The full set of entries below must be returned exactly as shown.

** RECORD SET follows **

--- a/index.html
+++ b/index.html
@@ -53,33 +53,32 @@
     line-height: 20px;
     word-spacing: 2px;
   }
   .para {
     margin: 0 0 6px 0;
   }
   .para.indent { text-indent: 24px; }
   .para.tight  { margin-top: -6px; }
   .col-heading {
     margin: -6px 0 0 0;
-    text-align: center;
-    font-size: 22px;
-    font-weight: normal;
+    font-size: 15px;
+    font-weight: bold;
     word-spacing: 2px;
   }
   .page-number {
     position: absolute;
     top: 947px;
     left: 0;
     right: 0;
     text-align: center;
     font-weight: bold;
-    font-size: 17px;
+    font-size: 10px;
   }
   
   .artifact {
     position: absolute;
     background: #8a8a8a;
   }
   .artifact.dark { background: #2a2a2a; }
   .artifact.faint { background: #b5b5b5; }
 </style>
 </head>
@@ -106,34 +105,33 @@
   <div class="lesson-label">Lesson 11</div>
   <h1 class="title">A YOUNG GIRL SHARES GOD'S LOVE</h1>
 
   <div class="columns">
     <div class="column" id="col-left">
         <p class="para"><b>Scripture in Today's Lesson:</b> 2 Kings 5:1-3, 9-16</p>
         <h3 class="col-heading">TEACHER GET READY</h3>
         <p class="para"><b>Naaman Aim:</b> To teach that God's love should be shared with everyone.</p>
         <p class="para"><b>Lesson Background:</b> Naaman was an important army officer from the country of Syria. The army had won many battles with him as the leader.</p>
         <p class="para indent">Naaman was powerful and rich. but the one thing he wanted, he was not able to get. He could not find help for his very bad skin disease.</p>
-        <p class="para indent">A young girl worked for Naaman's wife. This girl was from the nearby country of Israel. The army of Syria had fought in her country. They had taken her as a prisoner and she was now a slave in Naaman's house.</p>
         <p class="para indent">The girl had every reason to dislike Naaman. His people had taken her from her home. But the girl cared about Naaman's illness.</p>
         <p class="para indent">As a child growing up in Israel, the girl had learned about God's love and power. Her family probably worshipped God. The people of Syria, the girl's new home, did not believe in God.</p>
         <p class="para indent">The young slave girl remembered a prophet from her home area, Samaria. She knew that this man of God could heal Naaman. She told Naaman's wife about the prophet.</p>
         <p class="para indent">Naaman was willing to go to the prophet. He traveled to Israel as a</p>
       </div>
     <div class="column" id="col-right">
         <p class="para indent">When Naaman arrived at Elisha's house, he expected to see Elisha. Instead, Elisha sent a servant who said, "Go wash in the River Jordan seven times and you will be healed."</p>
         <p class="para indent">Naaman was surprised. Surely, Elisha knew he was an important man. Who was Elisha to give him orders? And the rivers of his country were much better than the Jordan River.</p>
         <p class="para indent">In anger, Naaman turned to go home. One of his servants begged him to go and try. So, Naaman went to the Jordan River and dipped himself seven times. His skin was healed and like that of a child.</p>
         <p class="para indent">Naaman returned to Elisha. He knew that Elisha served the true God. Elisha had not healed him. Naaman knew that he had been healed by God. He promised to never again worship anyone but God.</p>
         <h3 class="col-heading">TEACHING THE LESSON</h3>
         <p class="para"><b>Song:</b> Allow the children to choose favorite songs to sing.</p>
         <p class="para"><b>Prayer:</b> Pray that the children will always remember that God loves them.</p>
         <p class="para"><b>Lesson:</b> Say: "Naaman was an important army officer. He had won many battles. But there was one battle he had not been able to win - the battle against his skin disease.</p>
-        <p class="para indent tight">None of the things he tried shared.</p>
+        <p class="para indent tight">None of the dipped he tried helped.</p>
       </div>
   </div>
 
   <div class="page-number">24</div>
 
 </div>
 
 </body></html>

** End of RECORD SET **

-- ANSWER TO THIS TASK --
--- a/index.html
+++ b/index.html
@@ -53,33 +53,32 @@
     line-height: 20px;
     word-spacing: 2px;
   }
   .para {
     margin: 0 0 6px 0;
   }
   .para.indent { text-indent: 24px; }
   .para.tight  { margin-top: -6px; }
   .col-heading {
     margin: -6px 0 0 0;
-    text-align: center;
-    font-size: 22px;
-    font-weight: normal;
+    font-size: 15px;
+    font-weight: bold;
     word-spacing: 2px;
   }
   .page-number {
     position: absolute;
     top: 947px;
     left: 0;
     right: 0;
     text-align: center;
     font-weight: bold;
-    font-size: 17px;
+    font-size: 10px;
   }
   
   .artifact {
     position: absolute;
     background: #8a8a8a;
   }
   .artifact.dark { background: #2a2a2a; }
   .artifact.faint { background: #b5b5b5; }
 </style>
 </head>
@@ -106,34 +105,33 @@
   <div class="lesson-label">Lesson 11</div>
   <h1 class="title">A YOUNG GIRL SHARES GOD'S LOVE</h1>
 
   <div class="columns">
     <div class="column" id="col-left">
         <p class="para"><b>Scripture in Today's Lesson:</b> 2 Kings 5:1-3, 9-16</p>
         <h3 class="col-heading">TEACHER GET READY</h3>
         <p class="para"><b>Naaman Aim:</b> To teach that God's love should be shared with everyone.</p>
         <p class="para"><b>Lesson Background:</b> Naaman was an important army officer from the country of Syria. The army had won many battles with him as the leader.</p>
         <p class="para indent">Naaman was powerful and rich. but the one thing he wanted, he was not able to get. He could not find help for his very bad skin disease.</p>
-        <p class="para indent">A young girl worked for Naaman's wife. This girl was from the nearby country of Israel. The army of Syria had fought in her country. They had taken her as a prisoner and she was now a slave in Naaman's house.</p>
         <p class="para indent">The girl had every reason to dislike Naaman. His people had taken her from her home. But the girl cared about Naaman's illness.</p>
         <p class="para indent">As a child growing up in Israel, the girl had learned about God's love and power. Her family probably worshipped God. The people of Syria, the girl's new home, did not believe in God.</p>
         <p class="para indent">The young slave girl remembered a prophet from her home area, Samaria. She knew that this man of God could heal Naaman. She told Naaman's wife about the prophet.</p>
         <p class="para indent">Naaman was willing to go to the prophet. He traveled to Israel as a</p>
       </div>
     <div class="column" id="col-right">
         <p class="para indent">When Naaman arrived at Elisha's house, he expected to see Elisha. Instead, Elisha sent a servant who said, "Go wash in the River Jordan seven times and you will be healed."</p>
         <p class="para indent">Naaman was surprised. Surely, Elisha knew he was an important man. Who was Elisha to give him orders? And the rivers of his country were much better than the Jordan River.</p>
         <p class="para indent">In anger, Naaman turned to go home. One of his servants begged him to go and try. So, Naaman went to the Jordan River and dipped himself seven times. His skin was healed and like that of a child.</p>
         <p class="para indent">Naaman returned to Elisha. He knew that Elisha served the true God. Elisha had not healed him. Naaman knew that he had been healed by God. He promised to never again worship anyone but God.</p>
         <h3 class="col-heading">TEACHING THE LESSON</h3>
         <p class="para"><b>Song:</b> Allow the children to choose favorite songs to sing.</p>
         <p class="para"><b>Prayer:</b> Pray that the children will always remember that God loves them.</p>
         <p class="para"><b>Lesson:</b> Say: "Naaman was an important army officer. He had won many battles. But there was one battle he had not been able to win - the battle against his skin disease.</p>
-        <p class="para indent tight">None of the things he tried shared.</p>
+        <p class="para indent tight">None of the dipped he tried helped.</p>
       </div>
   </div>
 
   <div class="page-number">24</div>
 
 </div>
 
 </body></html>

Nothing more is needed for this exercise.